TASK STATEMENT
From the first entry to the last, repeat the listing exactly.

EXTRACTED MATERIAL
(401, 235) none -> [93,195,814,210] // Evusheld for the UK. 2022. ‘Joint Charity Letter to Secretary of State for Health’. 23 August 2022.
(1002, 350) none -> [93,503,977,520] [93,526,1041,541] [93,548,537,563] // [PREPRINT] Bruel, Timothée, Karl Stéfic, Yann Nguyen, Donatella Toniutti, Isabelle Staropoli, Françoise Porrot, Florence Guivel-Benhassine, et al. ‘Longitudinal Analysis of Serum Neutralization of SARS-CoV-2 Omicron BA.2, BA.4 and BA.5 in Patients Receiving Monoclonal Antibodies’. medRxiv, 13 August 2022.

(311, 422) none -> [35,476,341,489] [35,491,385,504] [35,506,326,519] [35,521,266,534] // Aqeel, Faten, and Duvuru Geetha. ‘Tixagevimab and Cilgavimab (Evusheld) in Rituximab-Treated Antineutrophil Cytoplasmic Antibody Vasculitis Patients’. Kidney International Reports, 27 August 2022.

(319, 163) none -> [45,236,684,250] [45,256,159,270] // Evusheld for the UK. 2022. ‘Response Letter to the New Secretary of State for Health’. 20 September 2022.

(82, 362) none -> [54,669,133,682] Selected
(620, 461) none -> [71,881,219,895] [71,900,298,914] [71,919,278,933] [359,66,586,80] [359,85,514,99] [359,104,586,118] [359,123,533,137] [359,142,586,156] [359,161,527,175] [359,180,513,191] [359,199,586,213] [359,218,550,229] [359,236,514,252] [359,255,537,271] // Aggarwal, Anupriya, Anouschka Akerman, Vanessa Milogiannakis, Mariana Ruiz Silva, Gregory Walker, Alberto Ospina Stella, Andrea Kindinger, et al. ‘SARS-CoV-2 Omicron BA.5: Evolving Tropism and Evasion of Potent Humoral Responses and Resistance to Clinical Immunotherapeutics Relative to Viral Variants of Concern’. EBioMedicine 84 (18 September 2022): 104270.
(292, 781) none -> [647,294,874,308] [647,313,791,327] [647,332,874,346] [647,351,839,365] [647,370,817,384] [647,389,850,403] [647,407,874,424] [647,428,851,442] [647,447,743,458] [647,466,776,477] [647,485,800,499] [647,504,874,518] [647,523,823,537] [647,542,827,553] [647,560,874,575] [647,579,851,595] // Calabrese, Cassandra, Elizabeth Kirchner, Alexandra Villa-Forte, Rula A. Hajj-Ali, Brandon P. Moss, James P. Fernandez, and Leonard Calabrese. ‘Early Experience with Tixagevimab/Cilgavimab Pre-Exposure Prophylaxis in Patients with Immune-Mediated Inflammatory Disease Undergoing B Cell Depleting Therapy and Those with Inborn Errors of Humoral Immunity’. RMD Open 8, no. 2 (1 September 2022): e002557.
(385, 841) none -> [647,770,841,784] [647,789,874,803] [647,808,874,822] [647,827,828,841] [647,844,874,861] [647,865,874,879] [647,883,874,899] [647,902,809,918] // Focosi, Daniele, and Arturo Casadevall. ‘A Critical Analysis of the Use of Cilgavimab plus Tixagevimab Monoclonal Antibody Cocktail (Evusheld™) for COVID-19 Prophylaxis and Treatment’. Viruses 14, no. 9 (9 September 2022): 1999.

ANSWER FOR THIS EXERCISE
(401, 235) none -> [93,195,814,210] // Evusheld for the UK. 2022. ‘Joint Charity Letter to Secretary of State for Health’. 23 August 2022.
(1002, 350) none -> [93,503,977,520] [93,526,1041,541] [93,548,537,563] // [PREPRINT] Bruel, Timothée, Karl Stéfic, Yann Nguyen, Donatella Toniutti, Isabelle Staropoli, Françoise Porrot, Florence Guivel-Benhassine, et al. ‘Longitudinal Analysis of Serum Neutralization of SARS-CoV-2 Omicron BA.2, BA.4 and BA.5 in Patients Receiving Monoclonal Antibodies’. medRxiv, 13 August 2022.

(311, 422) none -> [35,476,341,489] [35,491,385,504] [35,506,326,519] [35,521,266,534] // Aqeel, Faten, and Duvuru Geetha. ‘Tixagevimab and Cilgavimab (Evusheld) in Rituximab-Treated Antineutrophil Cytoplasmic Antibody Vasculitis Patients’. Kidney International Reports, 27 August 2022.

(319, 163) none -> [45,236,684,250] [45,256,159,270] // Evusheld for the UK. 2022. ‘Response Letter to the New Secretary of State for Health’. 20 September 2022.

(82, 362) none -> [54,669,133,682] Selected
(620, 461) none -> [71,881,219,895] [71,900,298,914] [71,919,278,933] [359,66,586,80] [359,85,514,99] [359,104,586,118] [359,123,533,137] [359,142,586,156] [359,161,527,175] [359,180,513,191] [359,199,586,213] [359,218,550,229] [359,236,514,252] [359,255,537,271] // Aggarwal, Anupriya, Anouschka Akerman, Vanessa Milogiannakis, Mariana Ruiz Silva, Gregory Walker, Alberto Ospina Stella, Andrea Kindinger, et al. ‘SARS-CoV-2 Omicron BA.5: Evolving Tropism and Evasion of Potent Humoral Responses and Resistance to Clinical Immunotherapeutics Relative to Viral Variants of Concern’. EBioMedicine 84 (18 September 2022): 104270.
(292, 781) none -> [647,294,874,308] [647,313,791,327] [647,332,874,346] [647,351,839,365] [647,370,817,384] [647,389,850,403] [647,407,874,424] [647,428,851,442] [647,447,743,458] [647,466,776,477] [647,485,800,499] [647,504,874,518] [647,523,823,537] [647,542,827,553] [647,560,874,575] [647,579,851,595] // Calabrese, Cassandra, Elizabeth Kirchner, Alexandra Villa-Forte, Rula A. Hajj-Ali, Brandon P. Moss, James P. Fernandez, and Leonard Calabrese. ‘Early Experience with Tixagevimab/Cilgavimab Pre-Exposure Prophylaxis in Patients with Immune-Mediated Inflammatory Disease Undergoing B Cell Depleting Therapy and Those with Inborn Errors of Humoral Immunity’. RMD Open 8, no. 2 (1 September 2022): e002557.
(385, 841) none -> [647,770,841,784] [647,789,874,803] [647,808,874,822] [647,827,828,841] [647,844,874,861] [647,865,874,879] [647,883,874,899] [647,902,809,918] // Focosi, Daniele, and Arturo Casadevall. ‘A Critical Analysis of the Use of Cilgavimab plus Tixagevimab Monoclonal Antibody Cocktail (Evusheld™) for COVID-19 Prophylaxis and Treatment’. Viruses 14, no. 9 (9 September 2022): 1999.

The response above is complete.